Which makes sense, considering caregivers spend so much of their time and energy looking after someone else, they tend to ignore their own health concerns. The chronic stress lowers their immune system making them more susceptible to illness and injury.
Now add into that equation that two-thirds of sufferers of Alzheimer’s are women, and you have a nation of women trying to juggle raising America’s next generation, caring for America’s last generation, and maintaining their own career – all at the cost of their own health.
What you have, is a nation with a gender under siege.
The Shriver Report provides a list of several things that families, employers and governmental programs can be doing that would have a huge impact in attacking this crisis head on.
• Spread out caregiving responsibilities among other family members to minimize caregiver burnout – 39 percent of women feel they have no choice but to be the sole caregiver.
• Flexibility in the workplace, the No. 1 benefit caregivers desire.
• Providing elder care benefits in addition to the already offered child care benefits.
• Offering paid sick time dedicated to caregiving demands.
• Other low/no cost benefits such as informational tools, savings plans, and planning resources.
• Governmental incentivized ﬂextime programs, so employers are more encouraged to offer ﬂexible work hours to their caregiving employees.

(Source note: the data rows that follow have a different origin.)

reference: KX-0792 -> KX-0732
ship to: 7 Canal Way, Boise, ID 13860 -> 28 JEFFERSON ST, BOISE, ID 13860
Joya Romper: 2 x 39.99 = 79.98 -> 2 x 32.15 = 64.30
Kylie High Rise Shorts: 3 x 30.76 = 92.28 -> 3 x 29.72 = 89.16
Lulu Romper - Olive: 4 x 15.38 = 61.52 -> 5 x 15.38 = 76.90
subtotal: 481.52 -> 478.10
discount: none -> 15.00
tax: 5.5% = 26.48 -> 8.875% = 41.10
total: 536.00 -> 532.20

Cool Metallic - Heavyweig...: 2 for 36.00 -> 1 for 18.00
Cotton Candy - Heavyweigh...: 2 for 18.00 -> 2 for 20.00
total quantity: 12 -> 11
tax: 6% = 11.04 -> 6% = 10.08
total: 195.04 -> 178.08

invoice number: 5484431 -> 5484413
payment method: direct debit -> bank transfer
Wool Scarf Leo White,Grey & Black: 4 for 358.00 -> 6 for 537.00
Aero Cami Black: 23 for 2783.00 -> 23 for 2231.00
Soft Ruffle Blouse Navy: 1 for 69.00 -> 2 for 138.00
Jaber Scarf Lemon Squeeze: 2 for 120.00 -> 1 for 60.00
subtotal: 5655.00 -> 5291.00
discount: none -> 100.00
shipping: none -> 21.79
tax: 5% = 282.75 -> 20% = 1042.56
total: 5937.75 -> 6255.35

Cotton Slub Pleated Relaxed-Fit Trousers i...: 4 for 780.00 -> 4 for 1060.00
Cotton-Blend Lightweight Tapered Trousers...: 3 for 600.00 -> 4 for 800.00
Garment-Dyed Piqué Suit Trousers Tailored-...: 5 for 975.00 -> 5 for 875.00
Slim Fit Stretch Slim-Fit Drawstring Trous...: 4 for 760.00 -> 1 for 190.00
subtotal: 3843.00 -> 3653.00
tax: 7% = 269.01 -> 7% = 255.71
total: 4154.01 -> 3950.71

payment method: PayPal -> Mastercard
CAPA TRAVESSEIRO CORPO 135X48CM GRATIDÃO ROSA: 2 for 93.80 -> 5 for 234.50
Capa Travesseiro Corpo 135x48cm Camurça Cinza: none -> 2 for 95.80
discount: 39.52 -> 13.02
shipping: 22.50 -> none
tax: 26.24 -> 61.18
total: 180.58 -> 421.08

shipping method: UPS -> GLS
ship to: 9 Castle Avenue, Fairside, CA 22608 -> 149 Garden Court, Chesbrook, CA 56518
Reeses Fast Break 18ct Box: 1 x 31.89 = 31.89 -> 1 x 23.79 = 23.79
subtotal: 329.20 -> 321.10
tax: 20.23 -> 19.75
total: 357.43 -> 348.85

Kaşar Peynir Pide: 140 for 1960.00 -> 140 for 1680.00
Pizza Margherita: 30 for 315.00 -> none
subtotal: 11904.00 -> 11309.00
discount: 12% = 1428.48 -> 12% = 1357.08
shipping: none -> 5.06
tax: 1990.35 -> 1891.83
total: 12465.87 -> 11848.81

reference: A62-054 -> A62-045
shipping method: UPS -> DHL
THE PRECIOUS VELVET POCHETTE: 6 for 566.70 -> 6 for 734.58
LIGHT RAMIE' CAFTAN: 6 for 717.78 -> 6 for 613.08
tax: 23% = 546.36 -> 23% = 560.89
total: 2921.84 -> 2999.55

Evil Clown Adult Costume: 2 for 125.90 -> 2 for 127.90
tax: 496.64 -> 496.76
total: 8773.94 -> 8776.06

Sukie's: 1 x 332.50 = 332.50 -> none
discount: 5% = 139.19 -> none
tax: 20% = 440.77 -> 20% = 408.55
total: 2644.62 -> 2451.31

• Funding more elder daycare programs staffed with people accredited for Alzheimer’s care, which would allow working women the freedom to focus on their career.
Alzheimer’s is a dire problem that needs immediate attention from families, doctors, governmental leaders, businesses, health care institutions, volunteers, researchers– everybody.
We all have a responsibility to be on the front lines fighting together towards the goals of preventing, curing, and eradicating this deadly disease burdening millions of people – especially women. Visit the Alzheimer’s Association for more information on how you can get involved.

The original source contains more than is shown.